Mass Murder.  What Could Be More Political?

GELFAND'S WORLD

GELFAND’S WORLD - Think of it. In each big city newsroom, there is now a reporter whose beat is the mass murder of children.

We've finally gotten there. We have reached the point where mass shootings are so commonplace that nobody has anything left to say. 

But there is one change in the merchandising of mass murder. The gun culture no longer even bothers to explain why gun ownership is so important to them. All they can do is criticize the president and a few senators for "politicizing" the killings. The argument is as logically absurd as it is evil. What could be more political than the question of why the government has not passed laws to regulate machines of mass murder? What is more political than the use of the senate filibuster to block bills that would require background checks? 

I watched a little of Tucker Carlson on Fox with the sound turned off and just the closed caption feature on. There were a series of supposed experts who kept trying to argue that it's not the weapon, and if somebody really wants to hurt somebody else, he will find a way, and so on. I began to talk back at them -- is that all you've got? Sure, if it's some English murder mystery where the old lady obtains some arsenic and kills the gardener, that might be a valid argument. But it's a big stretch to explain why it was so easy for a young man to kill off most of a school room in a matter of seconds, even after the security officers tried to stop him. 

I will give the right wingers one bit of credit. They correctly point out that there are evil people who do evil things. What they don't admit is that they are the ones who have spread the evil thoughts. They are the ones who have made a fetish (and that really is the correct word) out of owning and brandishing rifles that are intentionally manufactured to look menacing. 

The gun nuts correctly point out that you can buy rifles that do essentially the same thing as that AR-15, but don't look the part. That's true, but the argument actually underscores the reality: The ownership of rifles that look and function like battlefield weapons is in fact the point. In part it is play acting, and maybe it's an attempt to gain some feeling of control. You can see that in the tortured scribblings of the killers, who try to justify why they have to make a statement by killing a bunch of strangers. 

 

It is a need for control over nonexistent dangers for the most part. In Buffalo, it seems to have been a fear that people would vote. That, after all, is the essence of "replacement" theory, that whites will be replaced in the government by non-whites. 

So let's understand that politics is a core element of the topic, and morality is also a core element. In this case, it is immoral to use the power of elected office to defend gun nut culture. Ted Cruz tried to put blame on President Biden for raising issues of gun laws in the aftermath of the killings. It's a variant of that old line that "this is not the time." What the defenders of gun culture are really saying is that they don't want to see any changes. This is not the time to have this discussion because in their minds, it is never the time. 

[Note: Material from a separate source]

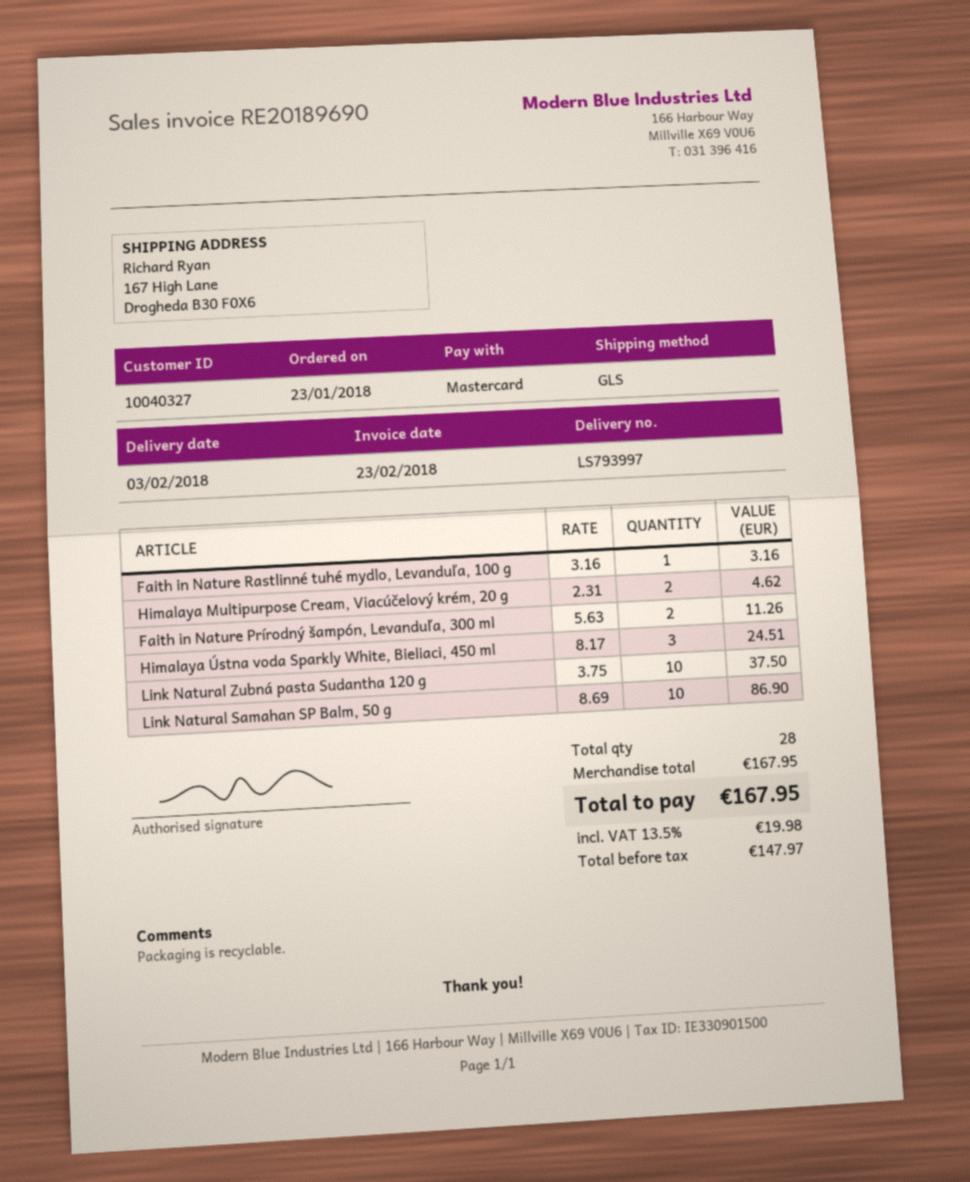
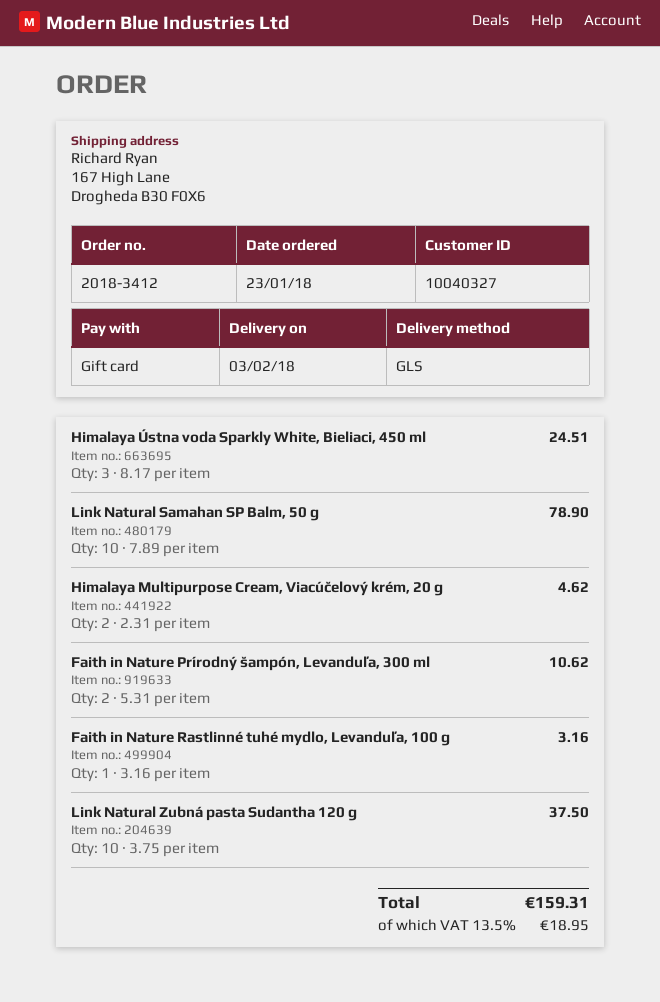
payment method: Mastercard -> gift card
Faith in Nature Prírodný šampón, Levanduľa, 300 ml: 2 x 5.63 = 11.26 -> 2 x 5.31 = 10.62
Link Natural Samahan SP Balm, 50 g: 10 x 8.69 = 86.90 -> 10 x 7.89 = 78.90
tax: 13.5% = 19.98 -> 13.5% = 18.95
total: 167.95 -> 159.31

There is a long-term failure by the gun owners of America and by the elected officials who represent them. How would our history have been different if even one had said, "This is terrible, and we can't allow it to continue happening. If our nation continues to have these mass murders then we will lose our gun privileges and deservedly so." 

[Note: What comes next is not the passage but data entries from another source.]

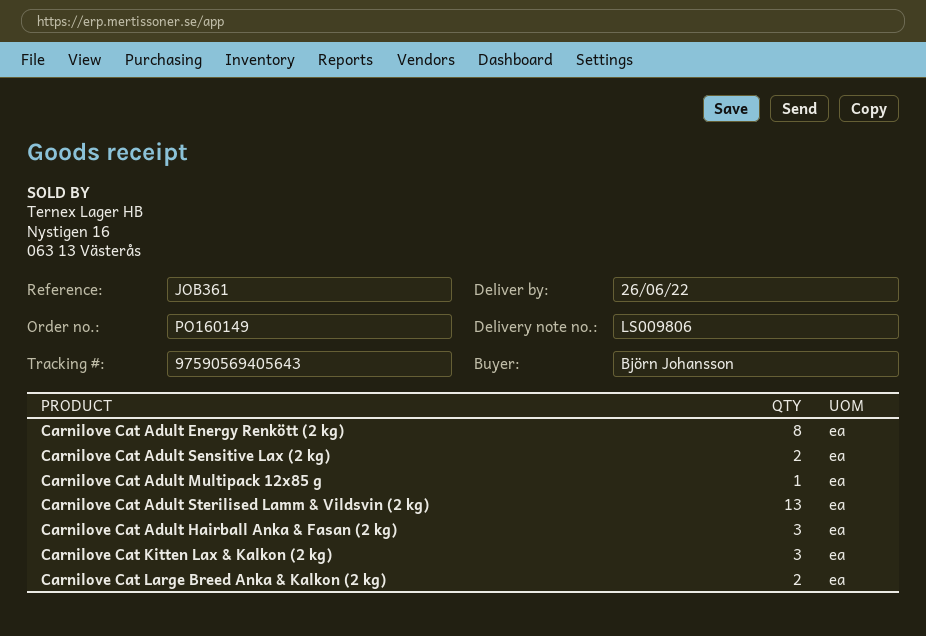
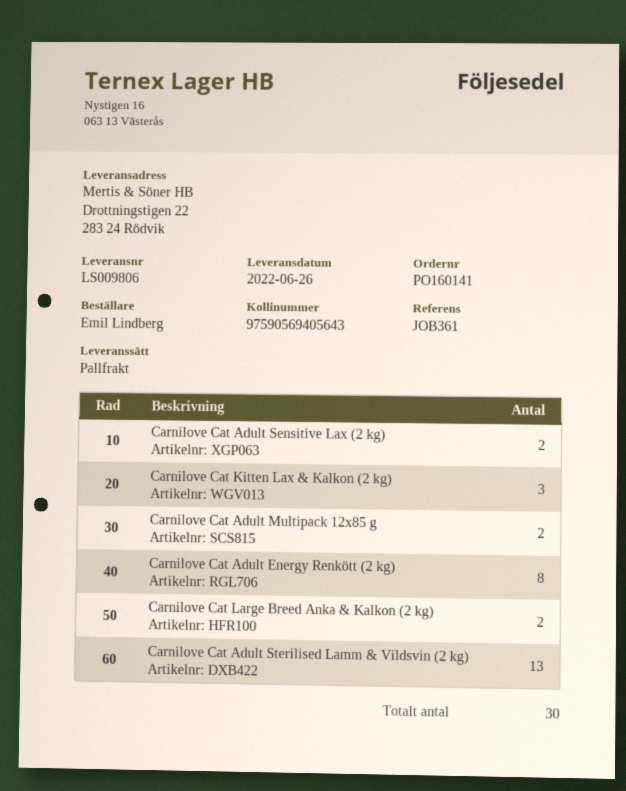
order number: PO160149 -> PO160141
ordered by: Björn Johansson -> Emil Lindberg
Carnilove Cat Adult Multipack 12x85 g: 1 -> 2
Carnilove Cat Adult Hairball Anka & Fasan (2 kg): 3 -> none

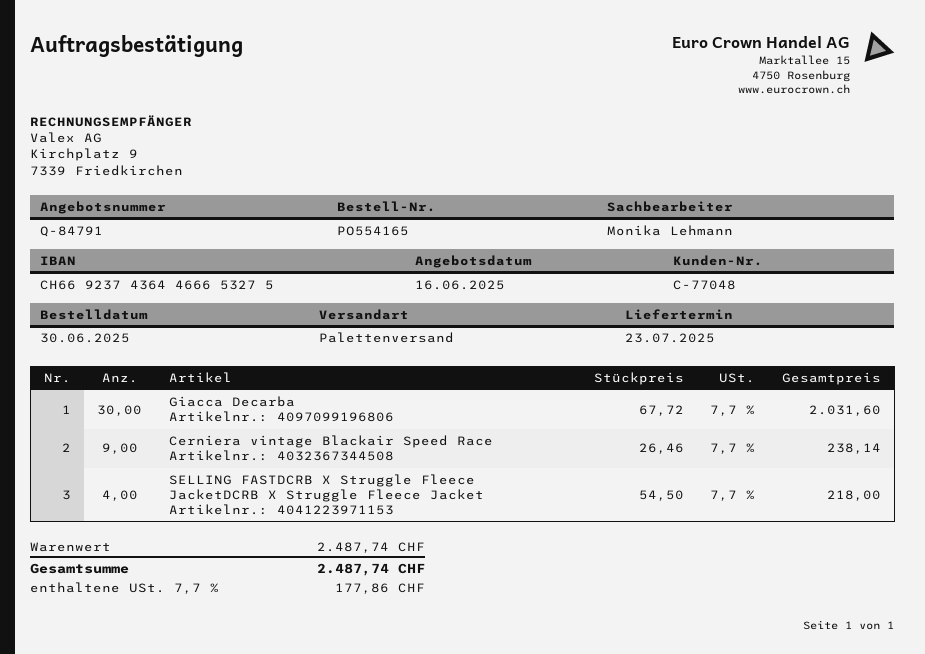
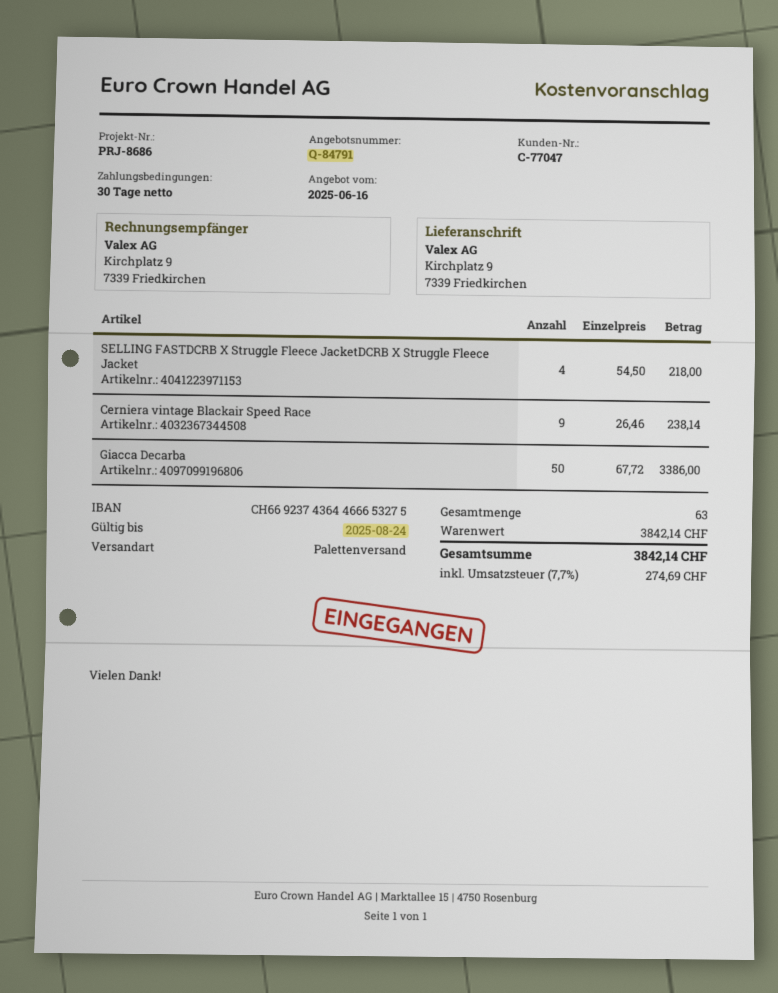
customer number: C-77048 -> C-77047
Giacca Decarba: 30 x 67.72 = 2031.60 -> 50 x 67.72 = 3386.00
subtotal: 2487.74 -> 3842.14
tax: 7.7% = 177.86 -> 7.7% = 274.69
total: 2487.74 -> 3842.14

Suppose John McCain or any other Republican senator had made a statement like that? Suppose even one had put the onus of the culture of murder on the people who were using public fear to sell guns. 

So what did the gun lobby say in the immediate aftermath of the Texas killings? As personified by Ted Cruz, it focused on what the political opposition had to say. Apparently there is nothing acceptable to the gun lobby except for, "Our thoughts and prayers are with them." You apparently are not supposed to speak the truth, which is that this killing in Texas was preventable.

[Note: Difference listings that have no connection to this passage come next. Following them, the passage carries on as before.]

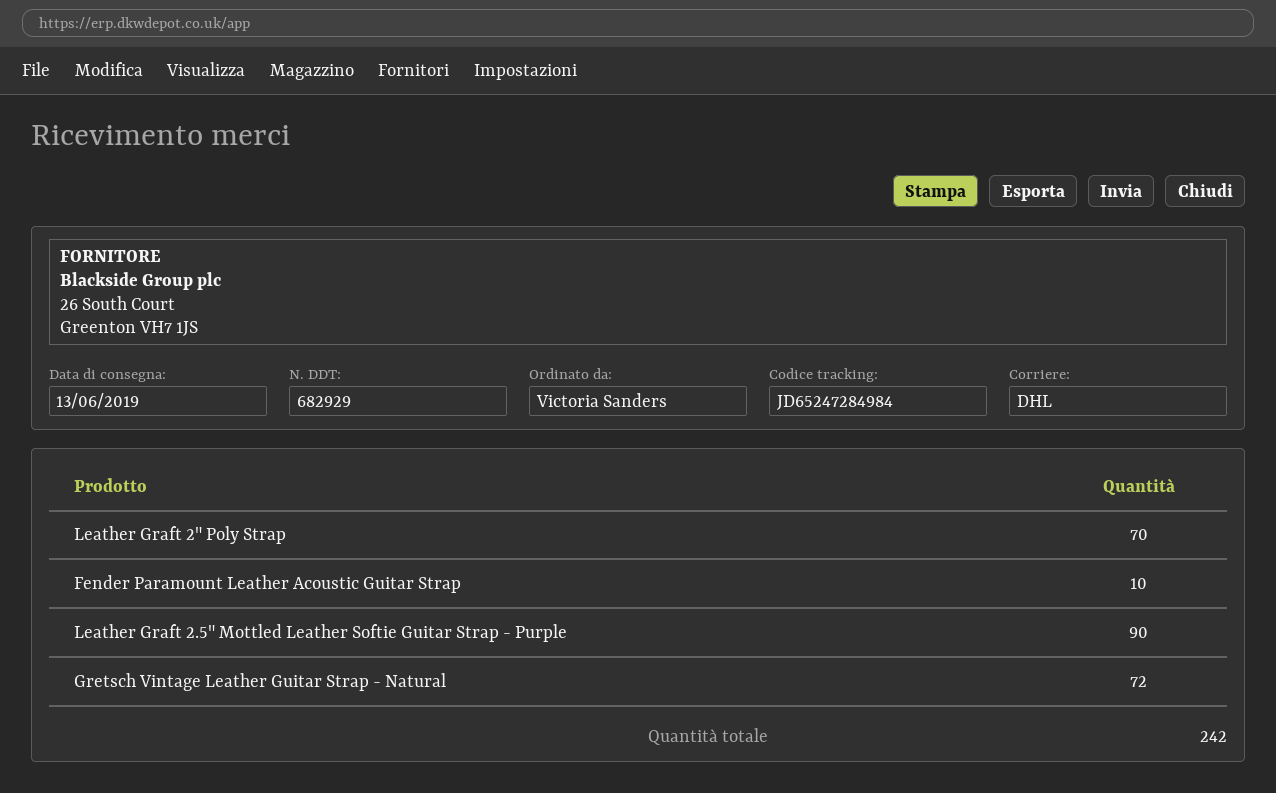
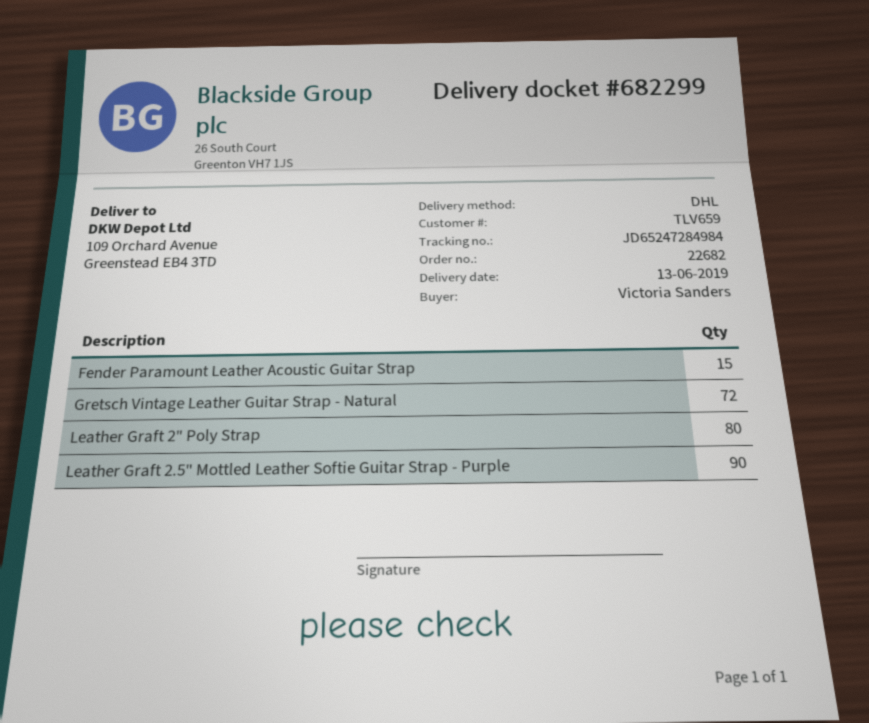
delivery note number: 682929 -> 682299
Leather Graft 2" Poly Strap: 70 -> 80
Fender Paramount Leather Acoustic Guitar Strap: 10 -> 15

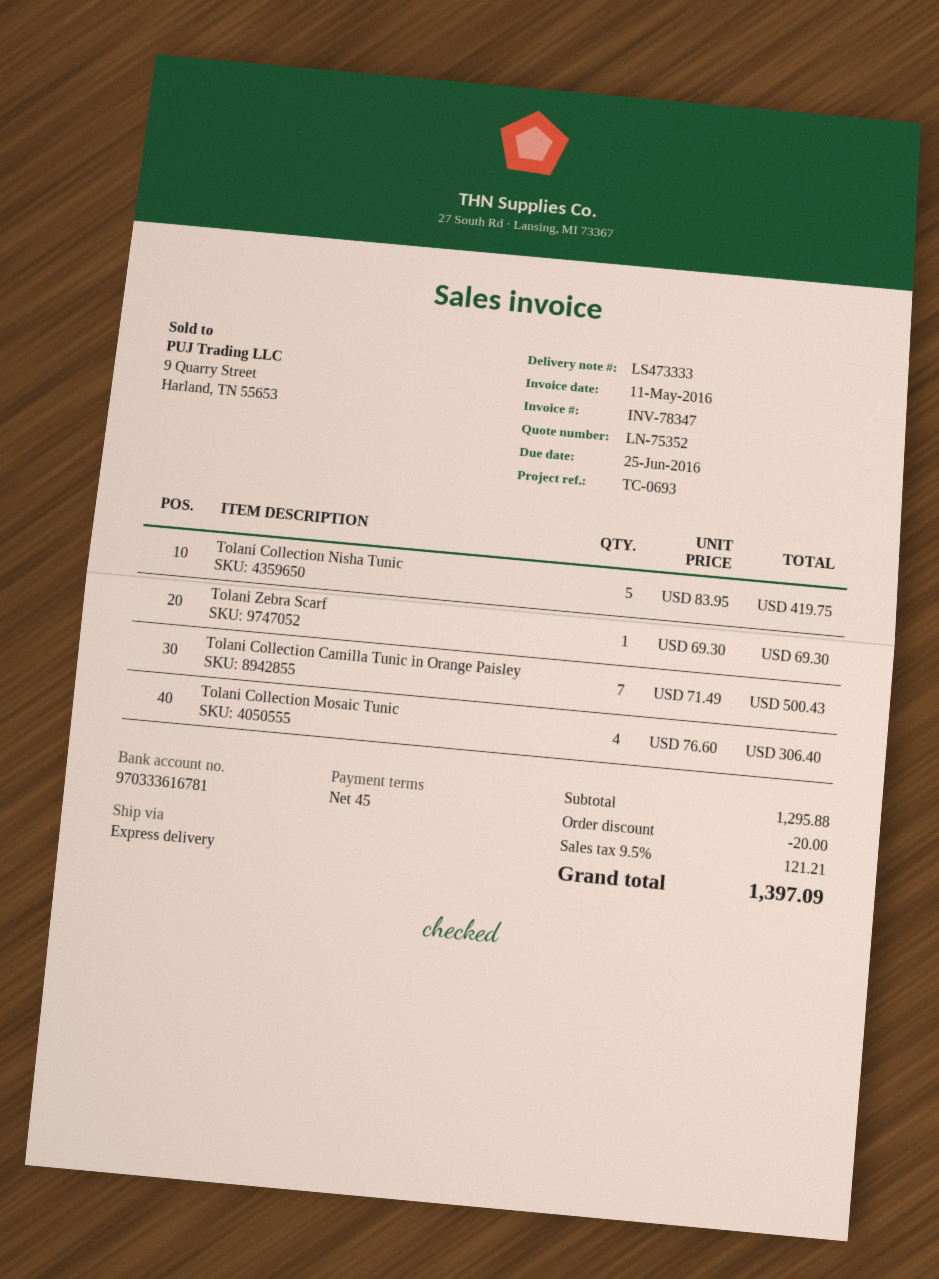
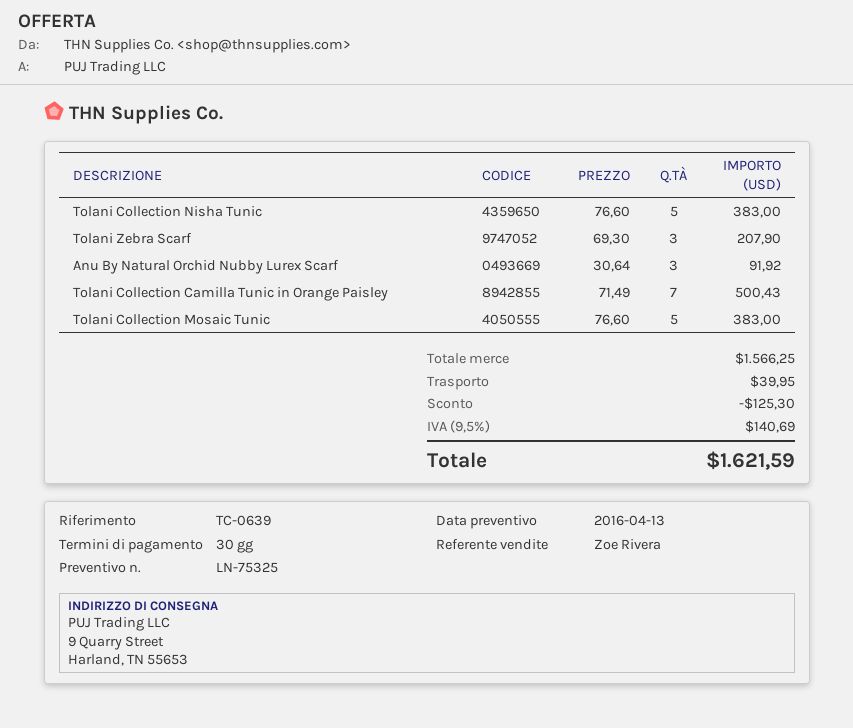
quote number: LN-75352 -> LN-75325
payment terms: 45 days -> 30 days
reference: TC-0693 -> TC-0639
Tolani Collection Nisha Tunic: 5 x 83.95 = 419.75 -> 5 x 76.60 = 383.00
Tolani Zebra Scarf: 1 x 69.30 = 69.30 -> 3 x 69.30 = 207.90
Tolani Collection Mosaic Tunic: 4 x 76.60 = 306.40 -> 5 x 76.60 = 383.00
Anu By Natural Orchid Nubby Lurex Scarf: none -> 3 x 30.64 = 91.92
subtotal: 1295.88 -> 1566.25
discount: 20.00 -> 125.30
shipping: none -> 39.95
tax: 9.5% = 121.21 -> 9.5% = 140.69
total: 1397.09 -> 1621.59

Gov. Greg Abbot of Texas and Sen. Mitch McConnell are evil people. They are evil for their complicity in maintaining this sick system. The entire Republican caucus in the U.S. Senate is complicit in this evil. They've had plenty of chances to join in some sort of rational regulation, and they have made sure that it never happens. 

They have made themselves into the enemies of health and safety and of your children's lives. Recognize this fact. Those killings were preventable. If it weren't for the culture of hatred, we would have a lot more people, children and adults alike, still living. 

It is entirely political that we don't have better safeguards, and it is not some genteel faux pas to say so. Rather, it is the moral obligation of those with a shred of sensitivity to shout it out.

   

In a previous column after one of the mass shooting events (I think it was Las Vegas, but the killings start to blur in memory) I pointed out that now we had a value for the number of dead who were acceptable to the gun lobby. If there were sixty bodies on the ground in Las Vegas and nobody on the right said, "Enough," then we had an answer. Sixty dead is an acceptable number of casualties if you subscribe to the views of the gun lobby. 

I still wonder if a mass killing that cost a thousand lives would nudge Mitch McConnell or any NRA member to agree to making changes. 

So far, things don't seem to have changed. As in previous mass killings, the 10 dead in Buffalo and the 21 dead in Texas are considered to be expendable by the gun culture. 

(Bob Gelfand writes on science, culture, and politics for CityWatch. He can be reached at [email protected])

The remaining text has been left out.